Omit the pictures, then reproduce every remaining record exactly.

RECORDS TO PROCESS:
====================

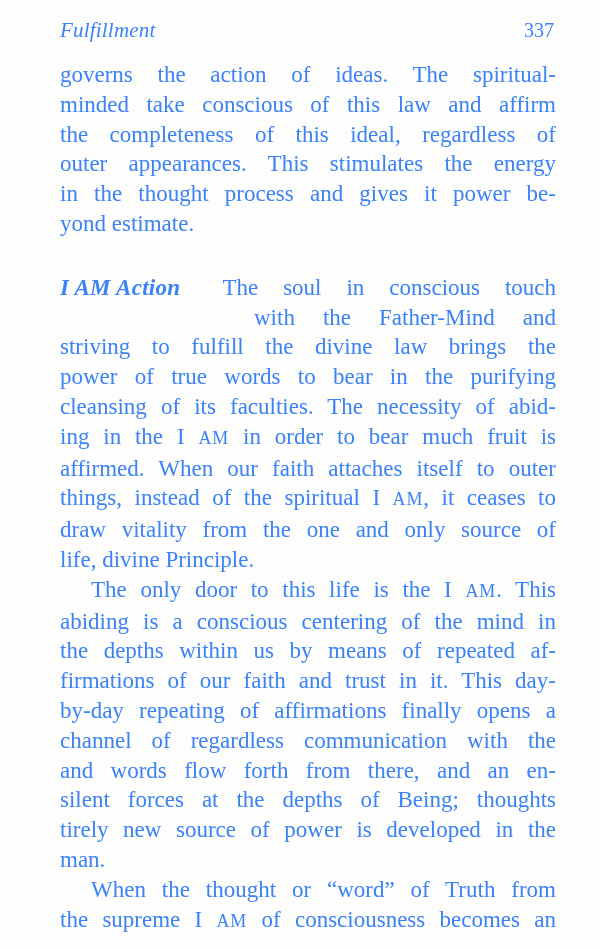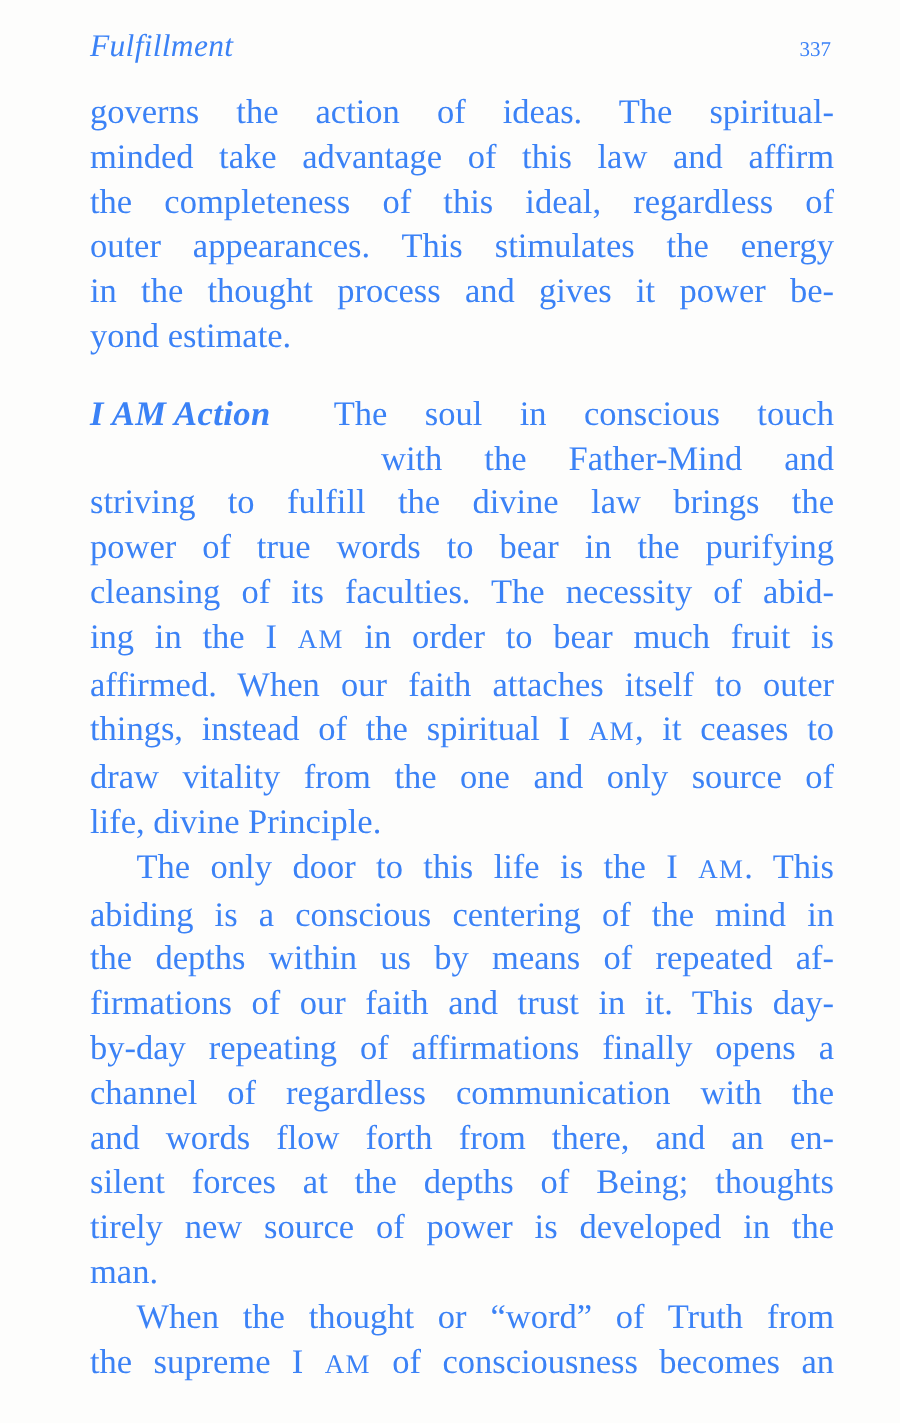--- a/index.html
+++ b/index.html
@@ -32,7 +32,7 @@
     letter-spacing: 0.2px;
   }
   .page-number {
-    font-size: 14px;
+    font-size: 20px;
   }
   .page-body {
     position: absolute;

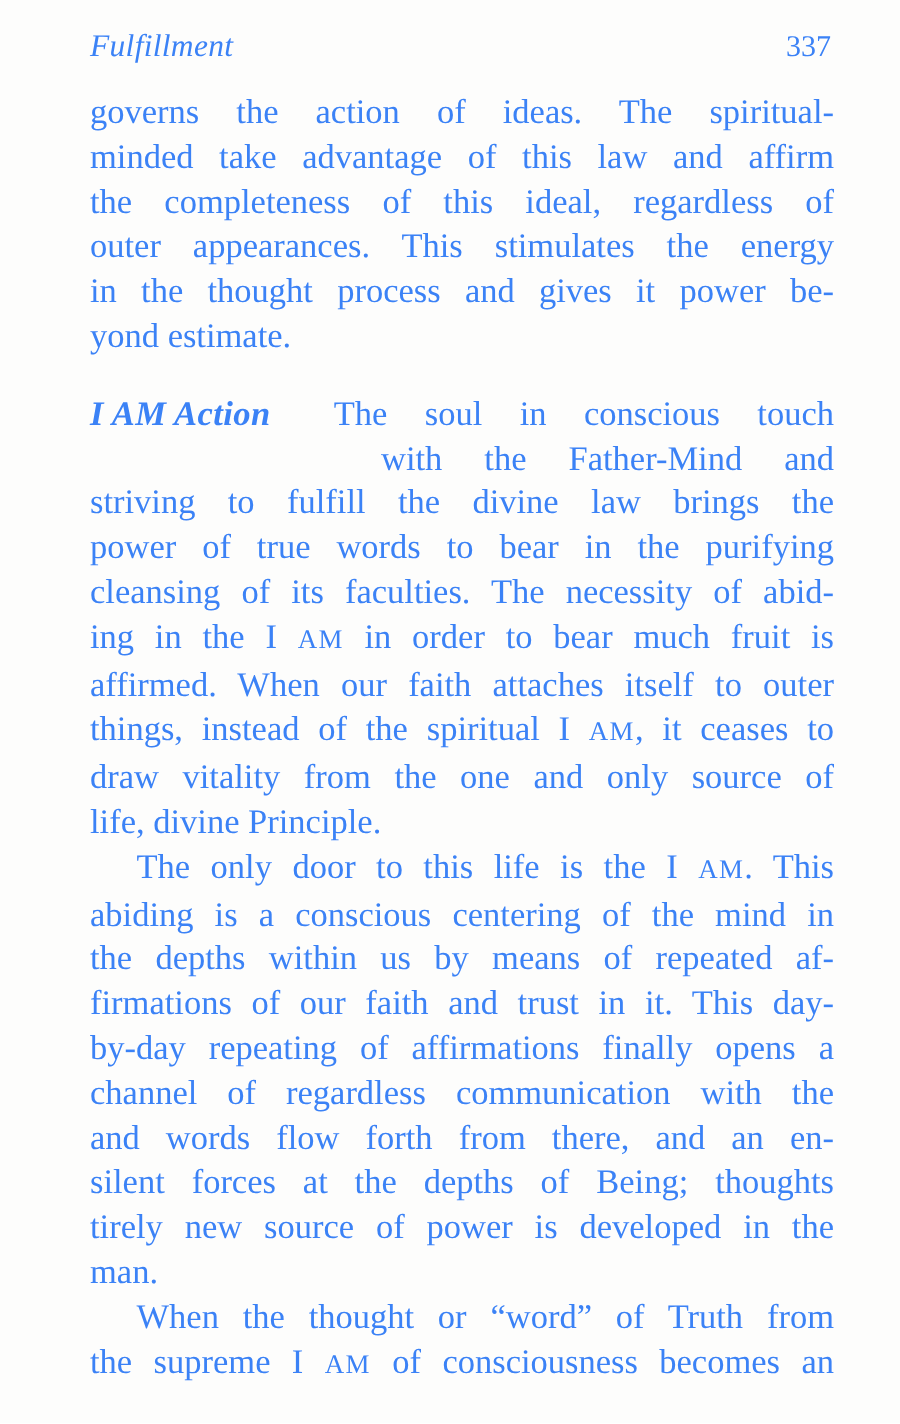--- a/index.html
+++ b/index.html
@@ -96,7 +96,7 @@
   <div class="page-body">
       <div class="para plain">
         <div class="line j">governs the action of ideas. The spiritual-</div>
-        <div class="line j">minded take advantage of this law and affirm</div>
+        <div class="line j">minded take conscious of this law and affirm</div>
         <div class="line j">the completeness of this ideal, regardless of</div>
         <div class="line j">outer appearances. This stimulates the energy</div>
         <div class="line j">in the thought process and gives it power be-</div>

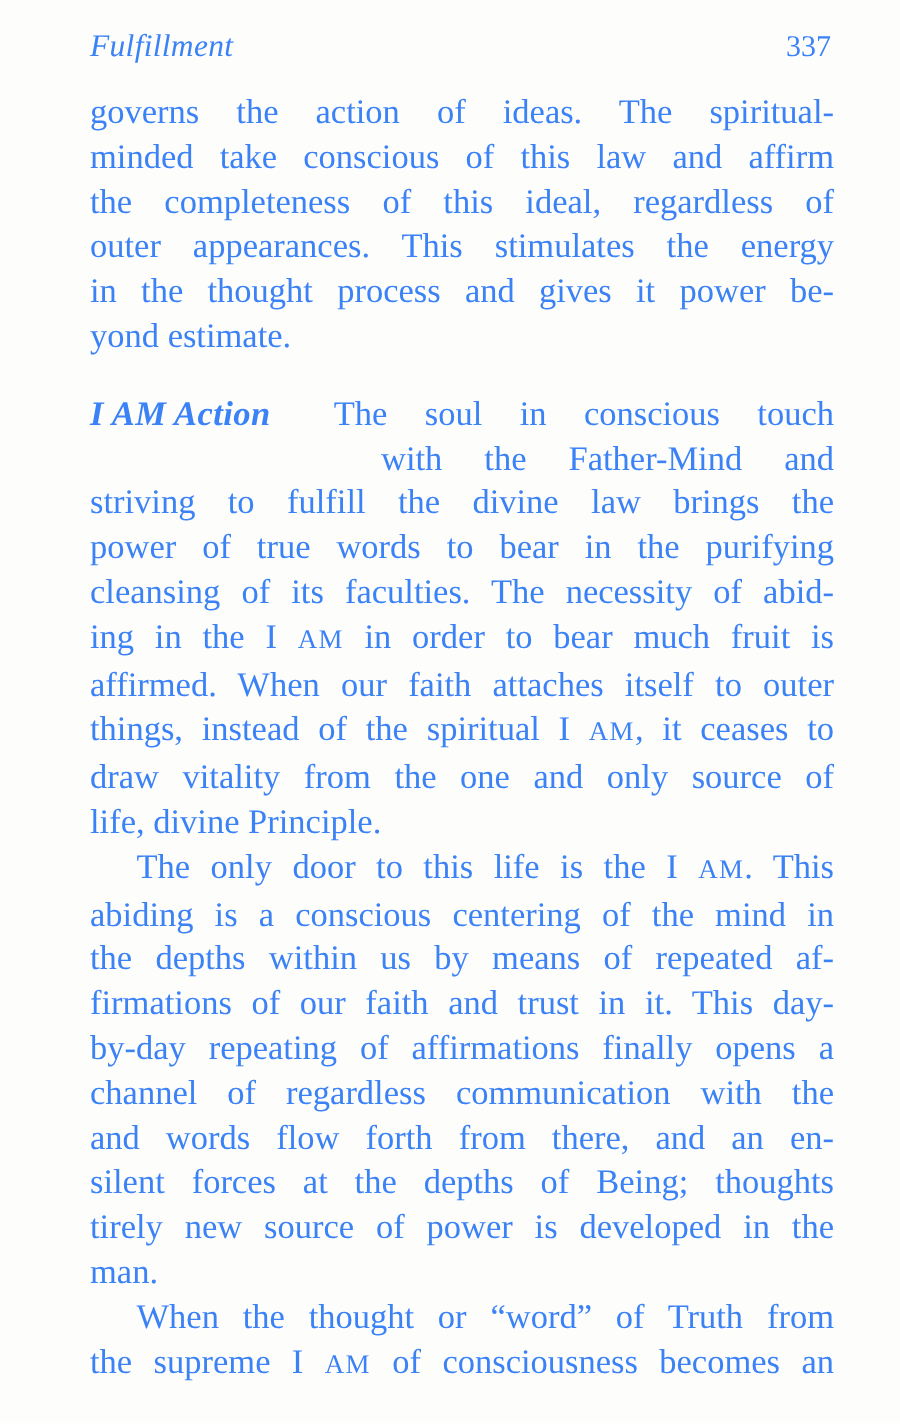--- a/index.html
+++ b/index.html
@@ -41,7 +41,7 @@
     width: 496px;
   }
   .para { margin: 0; }
-  .para.side-head { margin-top: 22px; }
+  .para.side-head { margin-top: 34px; }
   .line {
     font-size: 23px;
     line-height: 29.8px;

====================

ANSWER SPACE:
--- a/index.html
+++ b/index.html
@@ -32,7 +32,7 @@
     letter-spacing: 0.2px;
   }
   .page-number {
-    font-size: 14px;
+    font-size: 20px;
   }
   .page-body {
     position: absolute;

--- a/index.html
+++ b/index.html
@@ -96,7 +96,7 @@
   <div class="page-body">
       <div class="para plain">
         <div class="line j">governs the action of ideas. The spiritual-</div>
-        <div class="line j">minded take advantage of this law and affirm</div>
+        <div class="line j">minded take conscious of this law and affirm</div>
         <div class="line j">the completeness of this ideal, regardless of</div>
         <div class="line j">outer appearances. This stimulates the energy</div>
         <div class="line j">in the thought process and gives it power be-</div>

--- a/index.html
+++ b/index.html
@@ -41,7 +41,7 @@
     width: 496px;
   }
   .para { margin: 0; }
-  .para.side-head { margin-top: 22px; }
+  .para.side-head { margin-top: 34px; }
   .line {
     font-size: 23px;
     line-height: 29.8px;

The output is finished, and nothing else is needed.